We are on a Zoom call, as Meesha is now based in Canada. It is early in the day for her, and her children are on their summer break. She tried to make sure they are occupied while she’s on this call, but her 11-year-old son comes looking for her. She mutes our chat while she fields his questions. Her face is bare, her hair pulled back, her blush pink sleeveless shirt giving a glimpse of the small M&M tattoo on her arm – a nod to her husband’s and her initials. When she speaks, her sentences are measured, with pauses as she reflects on what I’ve asked. I quickly learn not to interrupt.

Meesha, her husband, and their two children migrated to Canada in 2018 – a plan that had been in the works since 2016, but online, a narrative was spun that she “fled” the country after Zafar filed his case. In making the new album, Meesha has looked closer at the stories that were told about her. “It was so easy to villainise me,” she says.

She feels the suspicion and the disbelief that her allegations were met with came partly from an idea that the public had of her as a powerful, outspoken woman who had successfully carved a niche for herself as a solo performer in the music industry. She was known for her power anthems and pop-rock sound, and her playful style that melded desi fashion with biker jackets, tattoos and a signature red lip. “But this persona dehumanised me,” Meesha says. “My perceived strength was used to attack me.”

Many asked how “someone like her” would put herself in a position where she might be harassed. Why had she “allowed” the harassment to occur more than once?

Meesha’s home address in Lahore – where she and her husband lived with their children, then seven and four – was shared on television during the media frenzy that followed her accusation. As the online attacks against her grew, Meesha deactivated her social media accounts. The trolling was almost enough to drown out the voices of other women who tweeted similar allegations (and who subsequently withdrew their claims or were also sued for defamation by Zafar). Zafar claimed the social media accounts were fake or linked to Meesha. “They are trying to make me out to be Pakistan’s Harvey Weinstein,” he said in a television interview.

When actress Iffat Omar appeared in court as a character witness for Meesha, she was trailed by a crowd of Zafar’s fans chanting, “We support Ali Zafar” and “Stop lying”.

The case became a litmus test in Pakistan for how we understand consent and what constitutes “inappropriate” behaviour or sexual harassment. Because Meesha’s original tweet did not spell out the nature of the alleged harassment, a guessing game ensued, with social media users debating what might have happened. Meesha recalled that when she returned to shoots after her tweet, some people on set joked that they didn’t know if it was OK to even shake her hand.
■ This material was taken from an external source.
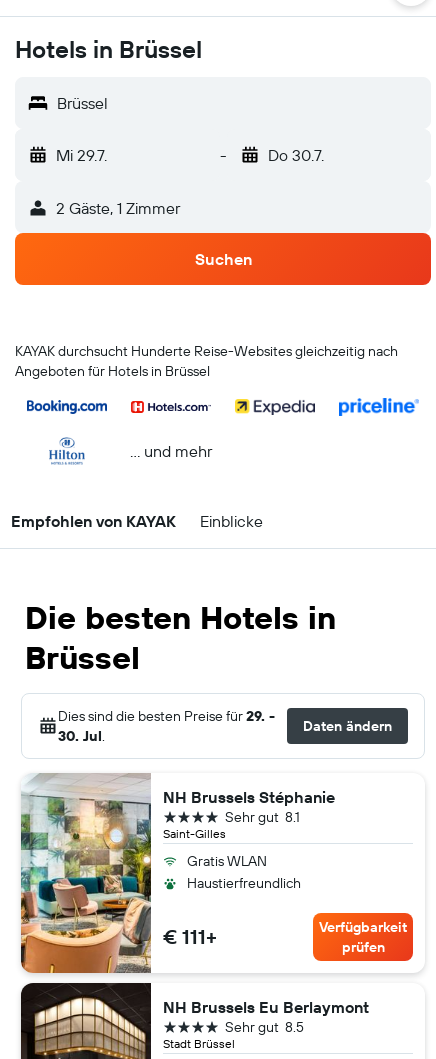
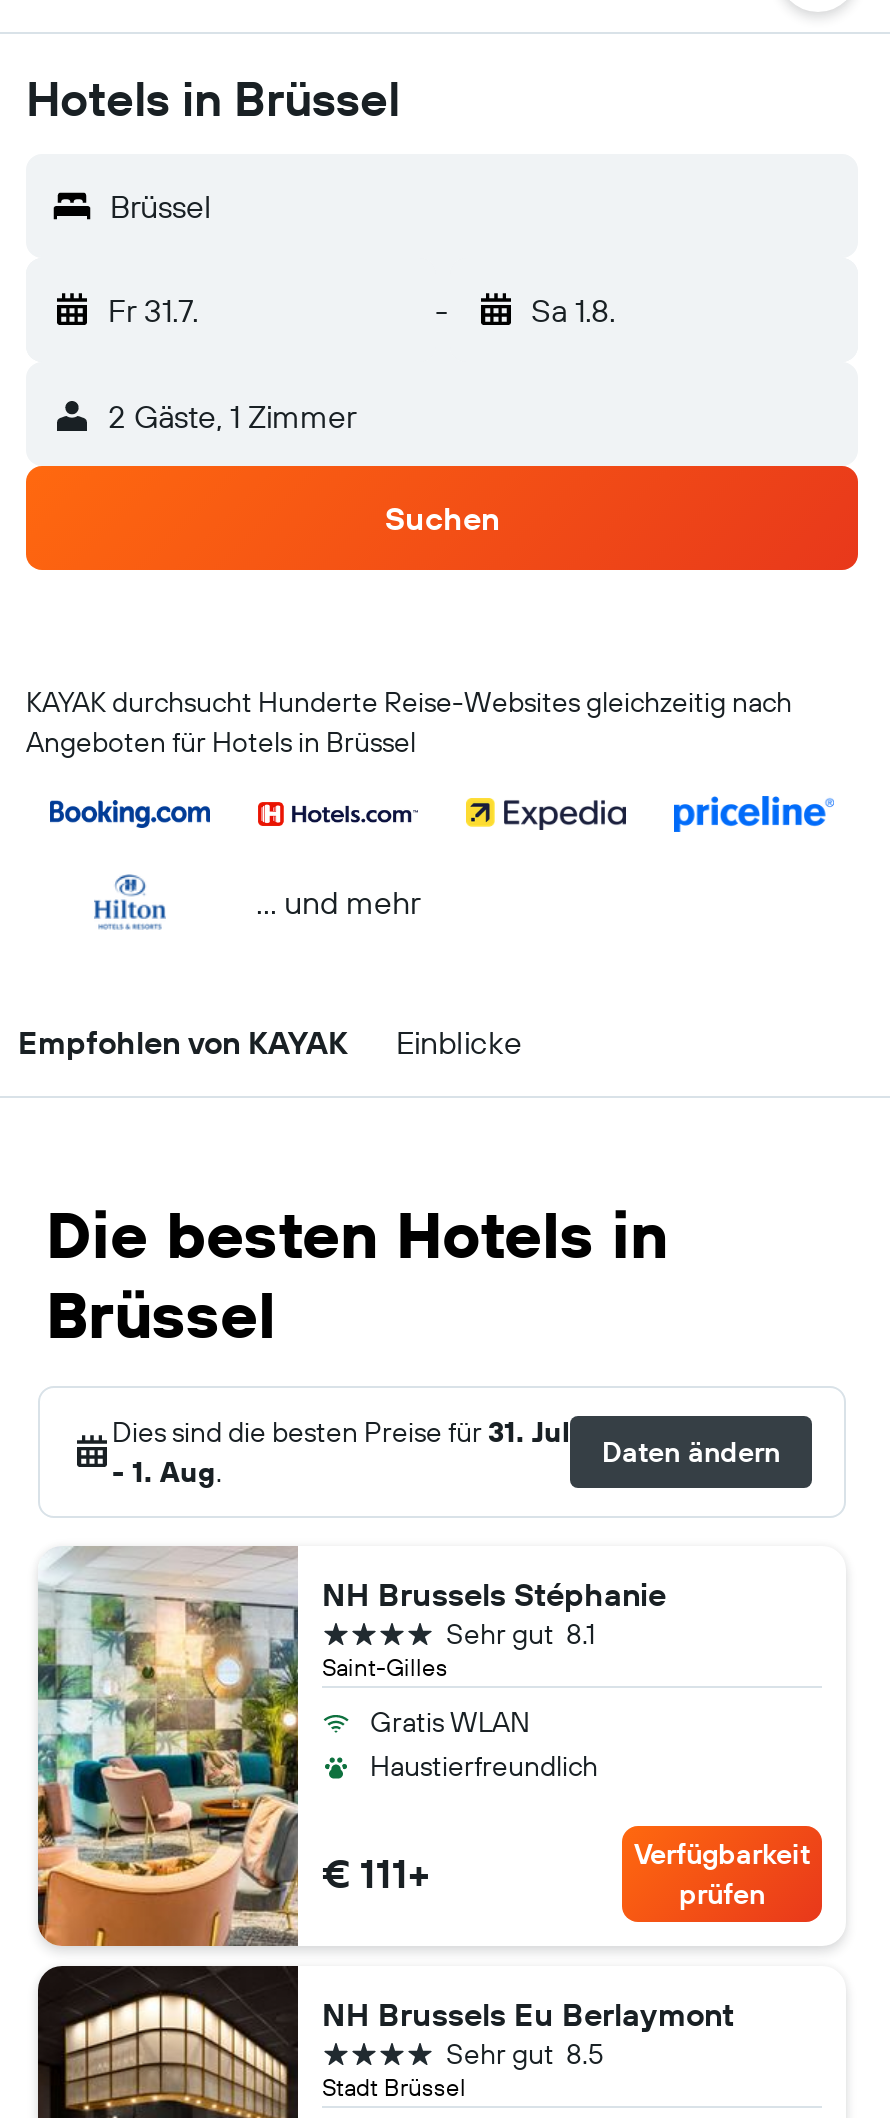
[56,145,107,165] Mi 29.7. -> [108,290,198,330] Fr 31.7.
[268,145,324,165] Do 30.7. -> [531,290,615,330] Sa 1.8.
[58,707,275,745] Dies sind die besten Preise für 29. - | 30. Jul. -> [112,1414,570,1490] Dies sind die besten Preise für 31. Jul | - 1. Aug.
When I spoke with Hasham Ahmad, one of Zafar’s lawyers, in 2021, his comments echoed the sentiments online and in the media. There was a limited understanding about how assault or harassment is experienced, and why many are unable to speak about it. “If you don’t react to something, how would someone know if you’re allowing it or not?” he asked. If a woman does not consent to something – especially in a situation involving a friend – Ahmad explained, “You just have to say [to the perpetrator], ‘You went a little overboard, so you better behave.’ That’s it.”

Many were suspicious of Meesha’s motivations, implying she had something to gain. “You better have something [to back up your accusations], not only your greed,” one prominent TV anchor said on his show, referring to Meesha. One news channel ran a segment where actors and singers weighed in on the case. They debated who the “guilty” party might be.
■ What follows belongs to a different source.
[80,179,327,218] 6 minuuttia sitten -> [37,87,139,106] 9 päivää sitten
“We rarely have the TV on at home – the news, on a good day, is noisy and bad,” Meesha says. “But now, I was that bad news.”

Still from the video for the song Khilnay Ko (To Bloom) featuring Meesha Shafi walking through a Lahore bazaar.
A still from the video for the song Khilnay Ko (To Bloom) depicts Meesha walking through a Lahore bazaar [Courtesy of Awais Gohar]

‘Something to hold on to’

Meesha started writing the songs on this album in March 2019. Melodies and snatches of lyrics came to her while she was doing laundry or washing the dishes.

It was her way of “processing”, and a return to the reason she first started singing at the age of seven. “While I was praised for my talent, I wasn’t singing for that affirmation,” Meesha explains. “Music and singing always soothed me.”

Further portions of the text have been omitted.